So you could theoretically run that cookiecutter in another folder, giving it your package name, etc. as input, and comparing the output, copying some of those lines over, and re-running your build until it works.
Or, copy your new widget into that newly generated one, and update the parts of the code that you added to be .ts. Yes, the learning curve of TypeScript is a little higher. Yes, many parts of the backbonejs integration are still quite untyped without some work. But getting a build working with more strict tools will almost certainly find issues before they break in your user’s browser, and make adapting to inevitable upstream API changes simpler over time.
I am new to this Javascript/TypeScript world…
Are you saying that TypeScript will eventually make my life easier?
If so, I will make the switch while the codebase it still relatively small…
Thanks!
Working in TypeScript, your editor will give you a lot of feedback, per keystroke, about what you’re doing, and using the typescript compiler adds a very negligible amount of overhead for small codebases, while finding very common issues (the dreaded “null pointer exception” being one of them). It costs about 25mb of extra packages to be installed at development time, but crucially has almost zero overhead for the end user.
But the big motivator: the actual knowledge of how modern jupyter frontends work is encoded directly in the type system, and is guaranteed to reflect the current intent, while the docs, examples, tutorials, etc. you find may well be outdated.
When it comes time to upgrade to a new version in a few months, the types will be updated as well, and your code will fail to compile at build time when it’s cheap to fix, instead of fail to run on a user’s computer when the cost gets a lot higher.
While you’re still working, the cookiecutter should include a .binder directory, which means you already can share a free, live demo which will be hosted in the cloud.

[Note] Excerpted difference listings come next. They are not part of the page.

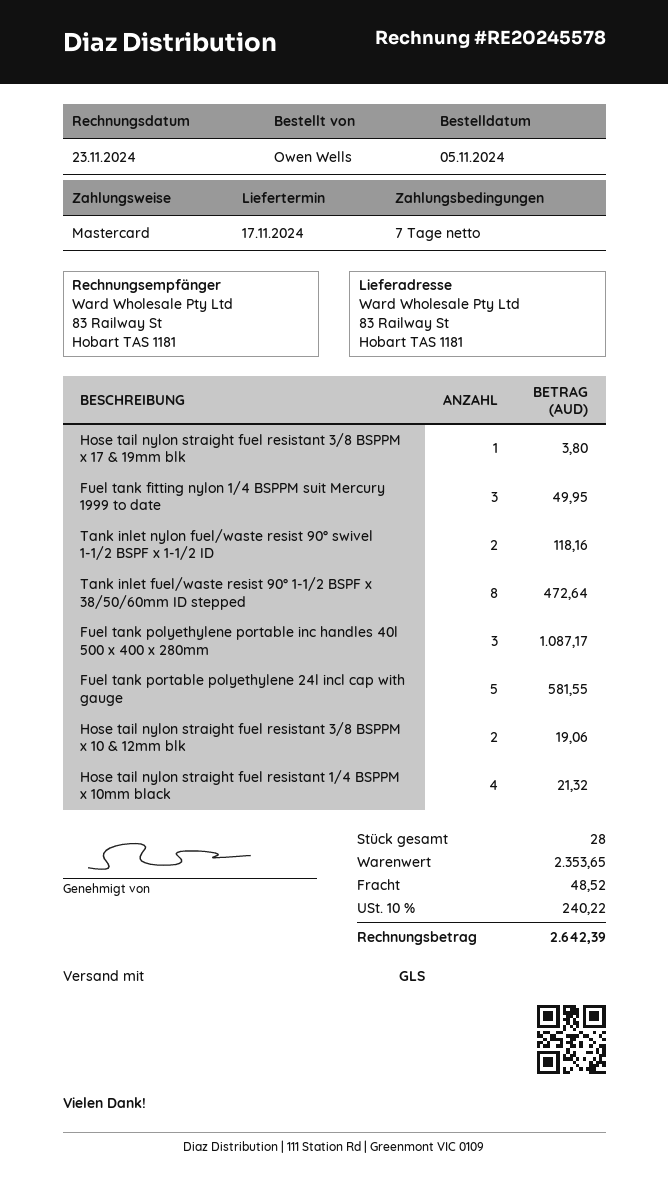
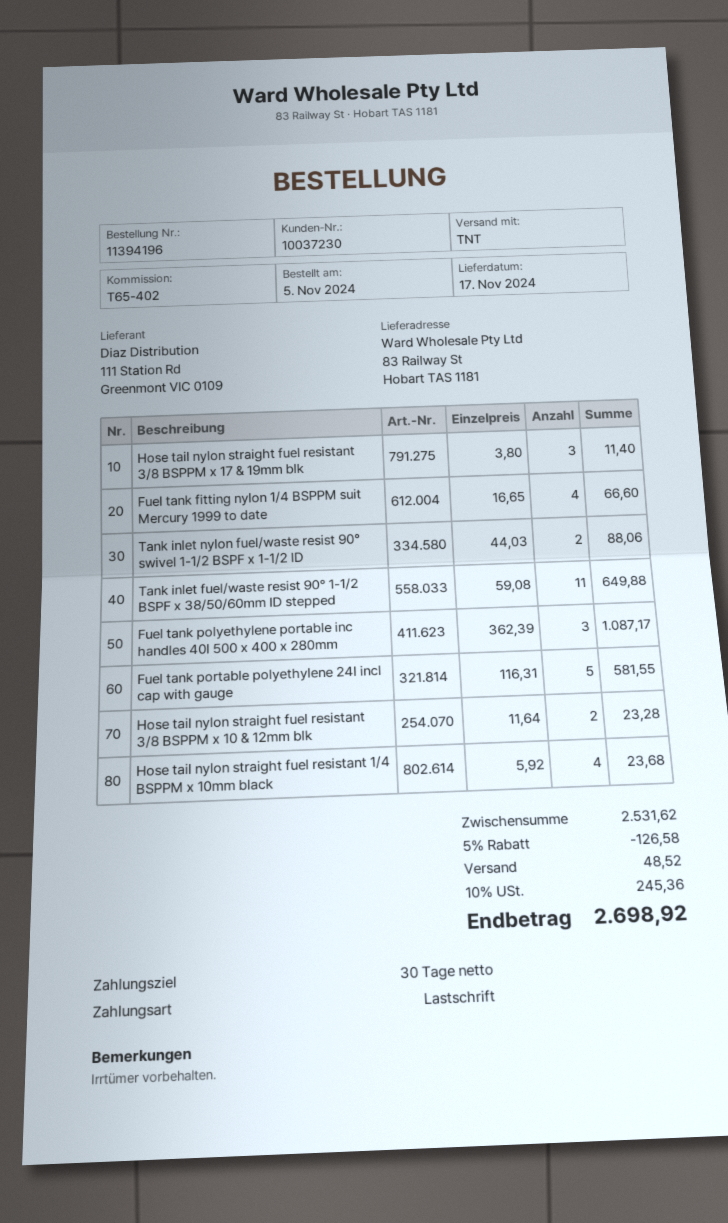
payment terms: 7 days -> 30 days
payment method: Mastercard -> direct debit
shipping method: GLS -> TNT
Hose tail nylon straight fuel resistant 3/8 BSPPM x 17 & 19mm blk: 1 for 3.80 -> 3 for 11.40
Fuel tank fitting nylon 1/4 BSPPM suit Mercury 1999 to date: 3 for 49.95 -> 4 for 66.60
Tank inlet nylon fuel/waste resist 90° swivel 1-1/2 BSPF x 1-1/2 ID: 2 for 118.16 -> 2 for 88.06
Tank inlet fuel/waste resist 90° 1-1/2 BSPF x 38/50/60mm ID stepped: 8 for 472.64 -> 11 for 649.88
Hose tail nylon straight fuel resistant 3/8 BSPPM x 10 & 12mm blk: 2 for 19.06 -> 2 for 23.28
Hose tail nylon straight fuel resistant 1/4 BSPPM x 10mm black: 4 for 21.32 -> 4 for 23.68
subtotal: 2353.65 -> 2531.62
discount: none -> 5% = 126.58
tax: 10% = 240.22 -> 10% = 245.36
total: 2642.39 -> 2698.92

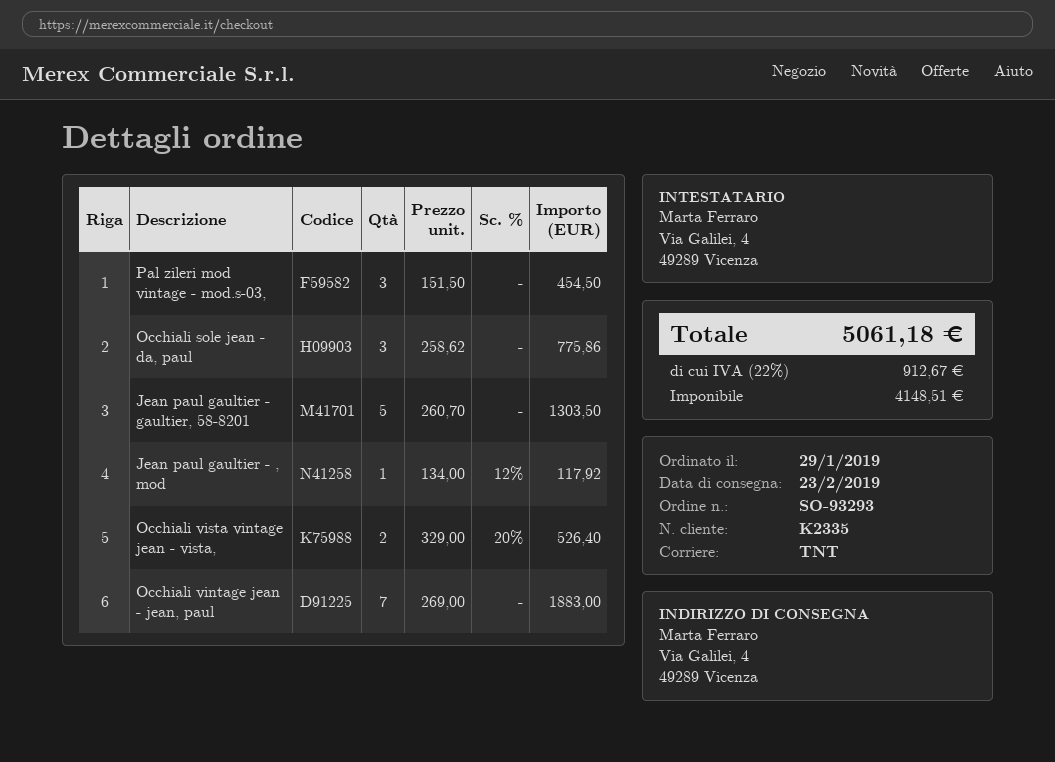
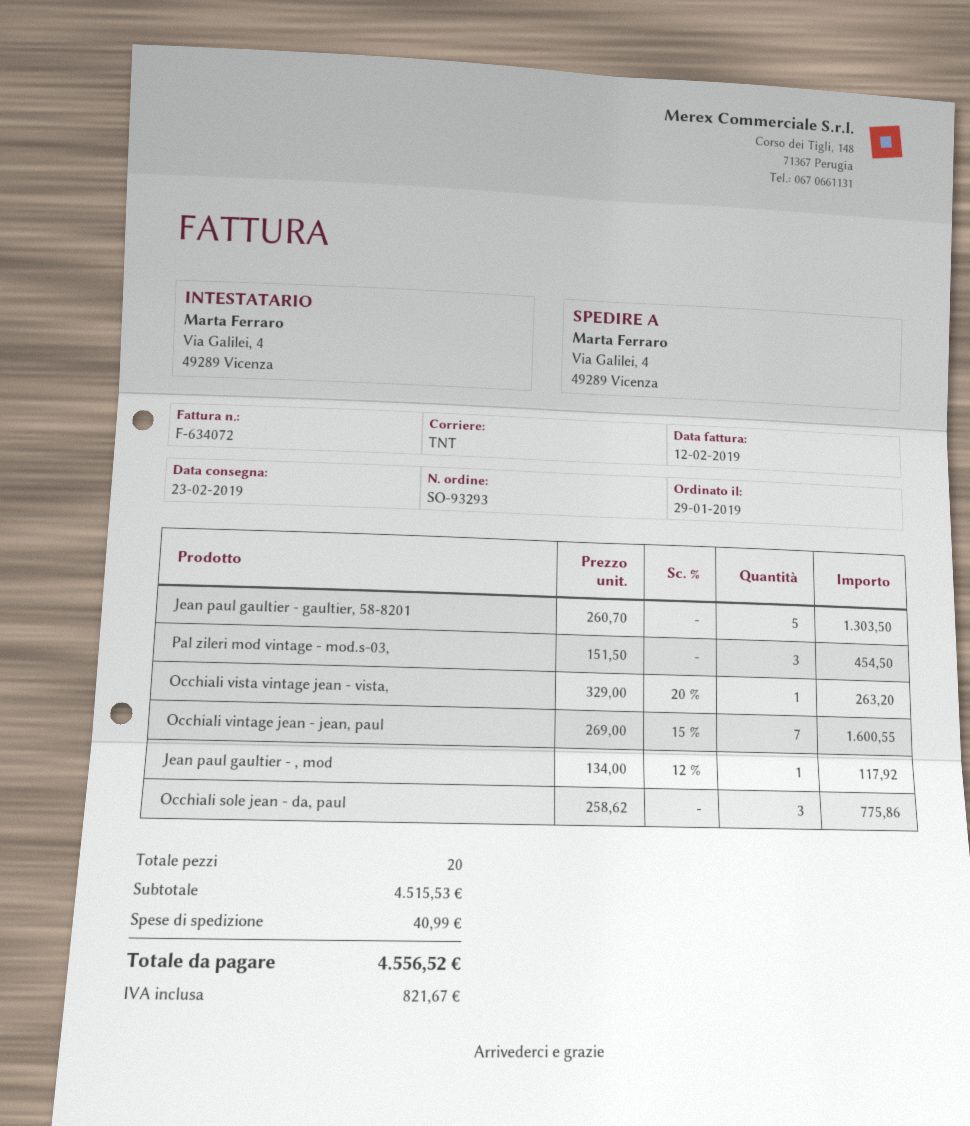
Occhiali vista vintage jean - vista,: 2 x 329.00 - 20% = 526.40 -> 1 x 329.00 - 20% = 263.20
Occhiali vintage jean - jean, paul: 7 x 269.00 = 1883.00 -> 7 x 269.00 - 15% = 1600.55
shipping: none -> 40.99
tax: 912.67 -> 821.67
total: 5061.18 -> 4556.52

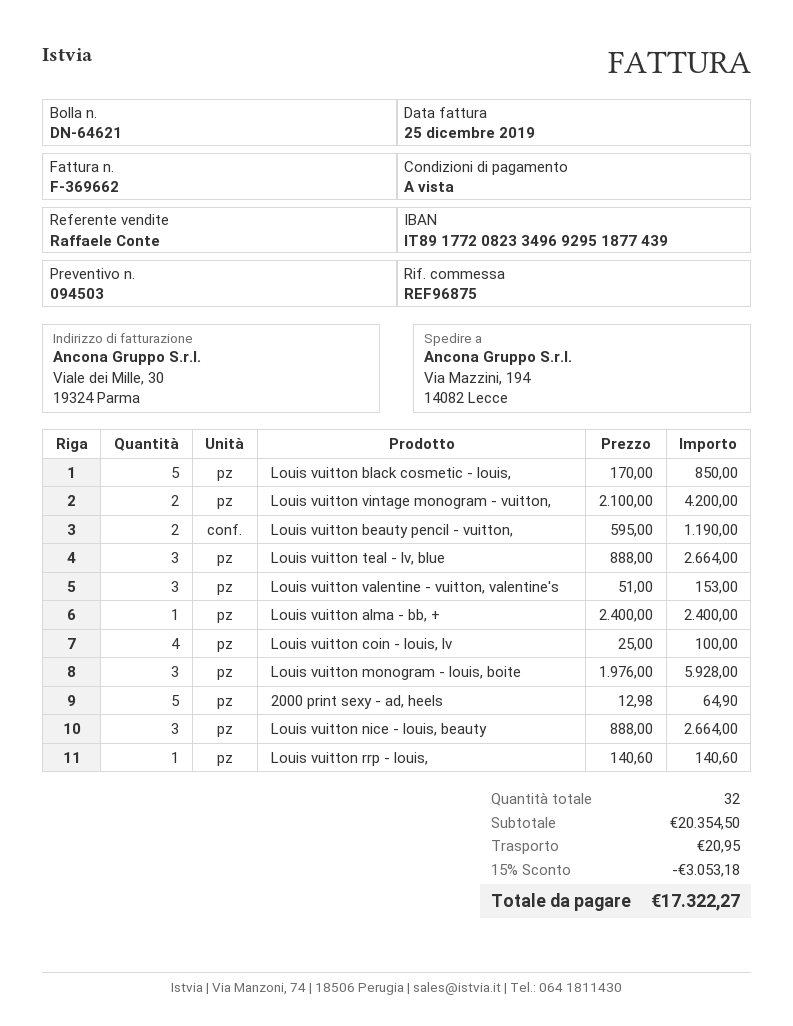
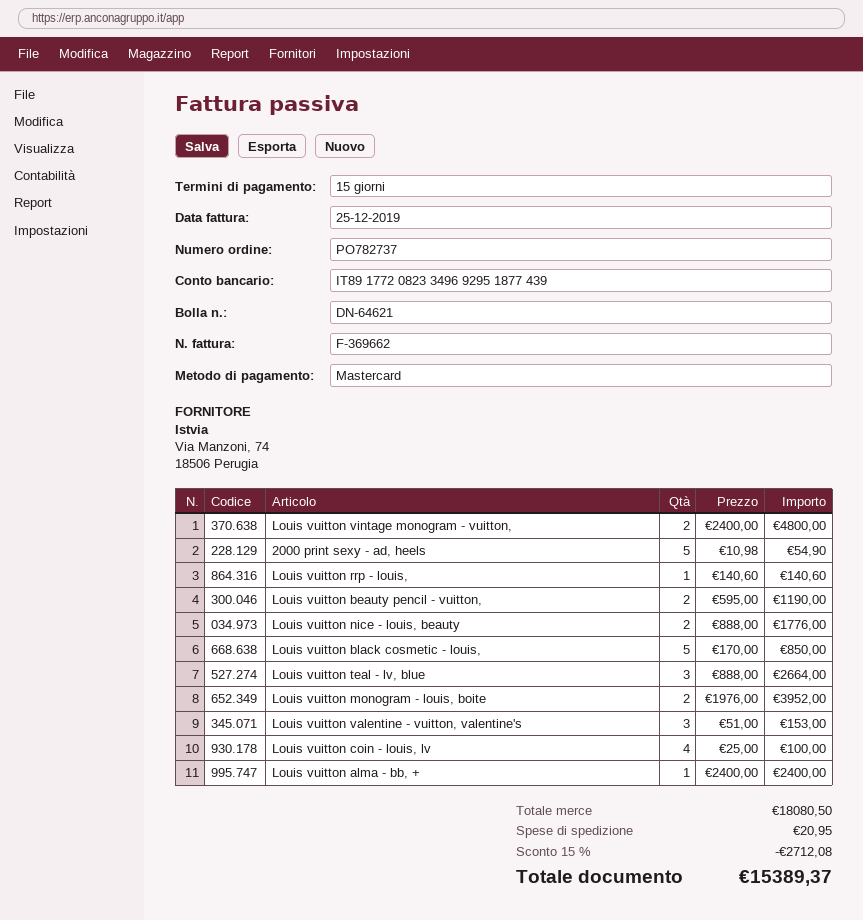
payment terms: on receipt -> 15 days
Louis vuitton vintage monogram - vuitton,: 2 x 2100.00 = 4200.00 -> 2 x 2400.00 = 4800.00
Louis vuitton monogram - louis, boite: 3 x 1976.00 = 5928.00 -> 2 x 1976.00 = 3952.00
2000 print sexy - ad, heels: 5 x 12.98 = 64.90 -> 5 x 10.98 = 54.90
Louis vuitton nice - louis, beauty: 3 x 888.00 = 2664.00 -> 2 x 888.00 = 1776.00
subtotal: 20354.50 -> 18080.50
discount: 15% = 3053.18 -> 15% = 2712.08
total: 17322.27 -> 15389.37

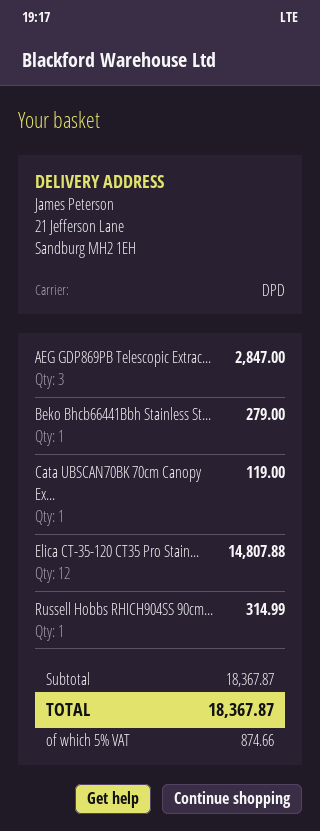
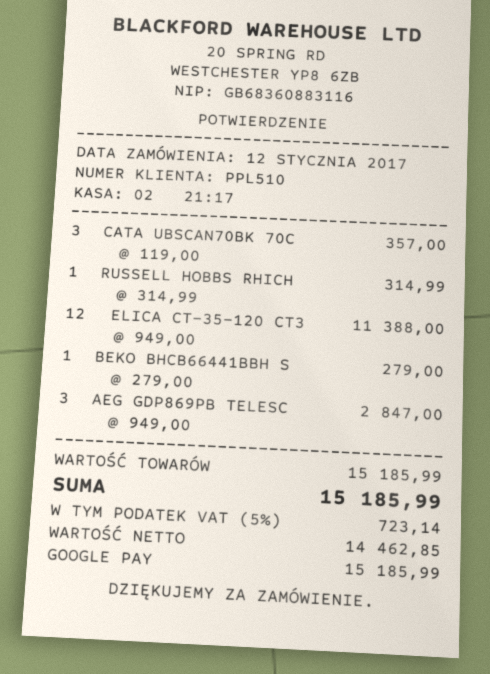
Cata UBSCAN70BK 70cm Canopy Ex...: 1 for 119.00 -> 3 for 357.00
Elica CT-35-120 CT35 Pro Stain...: 12 for 14807.88 -> 12 for 11388.00
subtotal: 18367.87 -> 15185.99
tax: 5% = 874.66 -> 5% = 723.14
total: 18367.87 -> 15185.99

You might want to create, e.g. examples/my-widget.ipynb and then your demo URL (with a shiny badge) would open right to a Lab or Notebook of your choosing.
Slightly more expensive: with that generated .whl, you can host a live demo with JupyterLite (disclaimer: maintainer) which can be a very nice way to let prospective users play with the content, instead of just seeing screenshots. Some heavy python dependencies don’t work out of the box, though!